Mesa Encore Theatre announced last week that it will receive the 2014 Twink Lynch Organizational Achievement Award from the American Association of Community Theatre on Saturday, June 21, during AACTWorldFest in Venice, Florida.
This is a pretty big deal. Though only a few Valley theaters are members of AACT, the organization has more than 7,000 member theaters in the United States, its possessions and territories, and on military bases. MET (formerly known as Mesa Little Theatre) has been pumping culture into the community since 1937, and that statistic is in itself noteworthy, because many volunteer arts groups in the U.S. were compelled to cease operations during World War II.
Having not just survived but thrived in recent years, Mesa Encore is a logical choice to be honored for making strides organizationally, not merely creating excellent work but expanding its operations and strengthening its community engagement. Kiki Plesha, the company's director of public relations, told New Times that "with so many theaters going dark right now, we're proud.

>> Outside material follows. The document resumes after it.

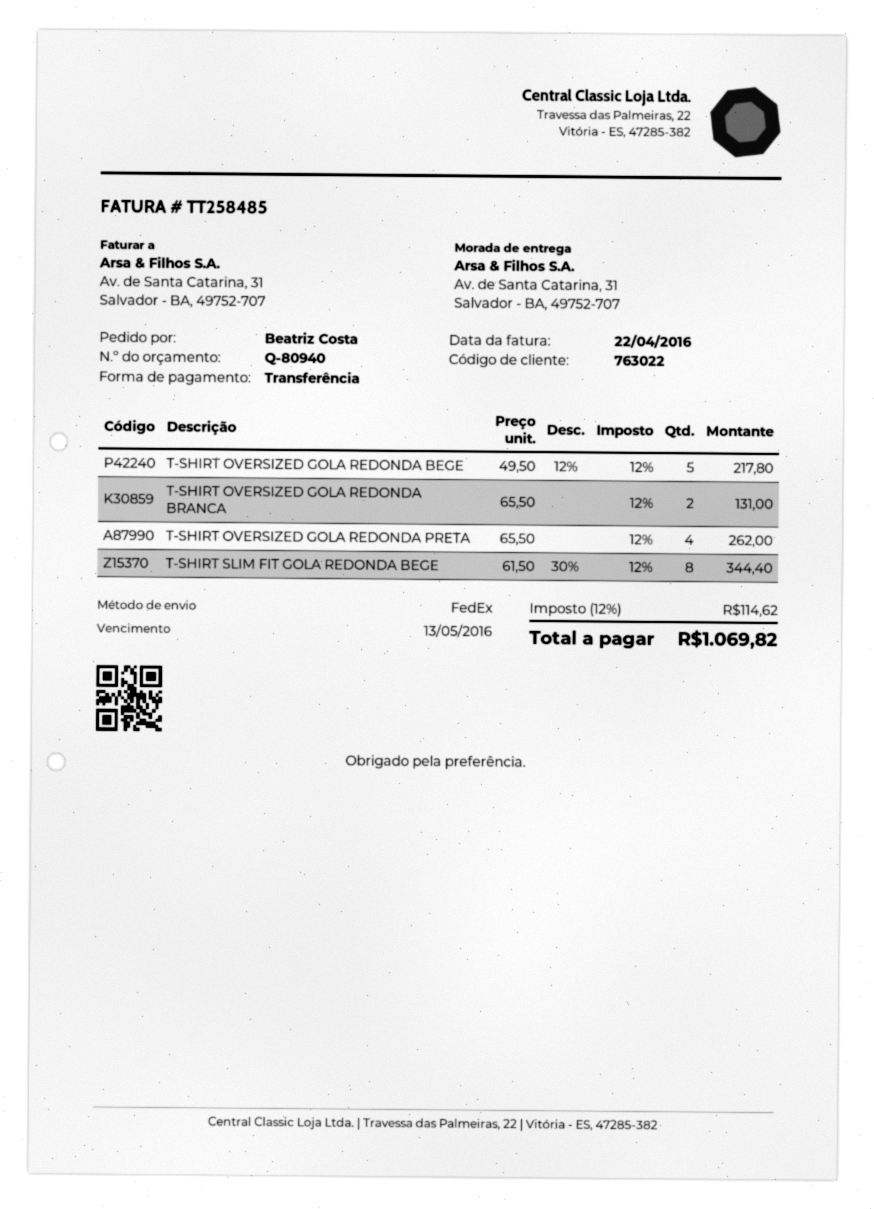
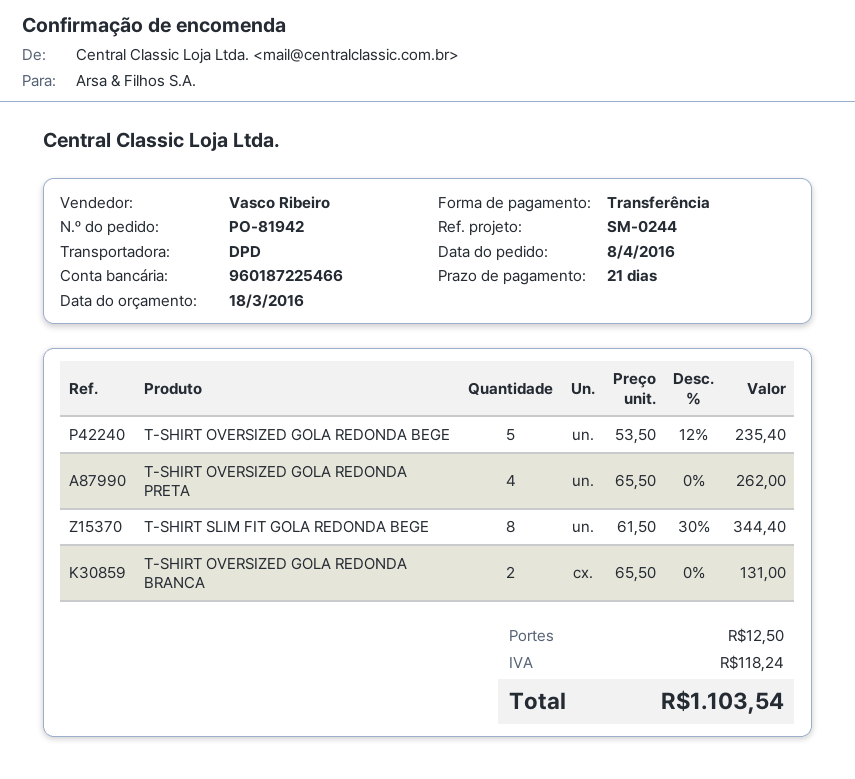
shipping method: FedEx -> DPD
T-SHIRT OVERSIZED GOLA REDONDA BEGE: 5 x 49.50 - 12% = 217.80 -> 5 x 53.50 - 12% = 235.40
shipping: none -> 12.50
tax: 114.62 -> 118.24
total: 1069.82 -> 1103.54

We've been blessed."
Plesha says that some of the criteria AACT gave for MET's selection are "we give back to the community -- scholarships -- and we have our own venue." That would be the Black Box on Brown, an upgraded rehearsal space that MET operates on its own dime, presenting a supplement to its mainstage series at Mesa Arts Center. The Black Box has premièred some brand-new plays in the past two seasons, including last month's co-production with All Puppet Players of Top Gun: Live, Abridged, and Completely Underfunded.
"At this point," Plesha says, "there's nobody [from MET] on the agenda to actually attend the conference in Florida," which is understandable, given packed production schedules and finite budgets.
Today's community theaters are not what you might remember from 20 years ago. And 100 years ago, community theater blossomed in part as a reaction to the overly commercial, superficial cheesiness of the American professional stage at that time, believe it or not.
The movement was meant to foster new dramatic works with relevance to audience members' lives and reinject artistic expression into the practice of play production. Today, the diversity of noncommercial stage companies has left the "every city has an official Little Theater" model in the dust -- although municipal arts agencies frequently provide valuable support, such as grants, administrative assistance, and subsidized rehearsal and/or performance space, to many groups.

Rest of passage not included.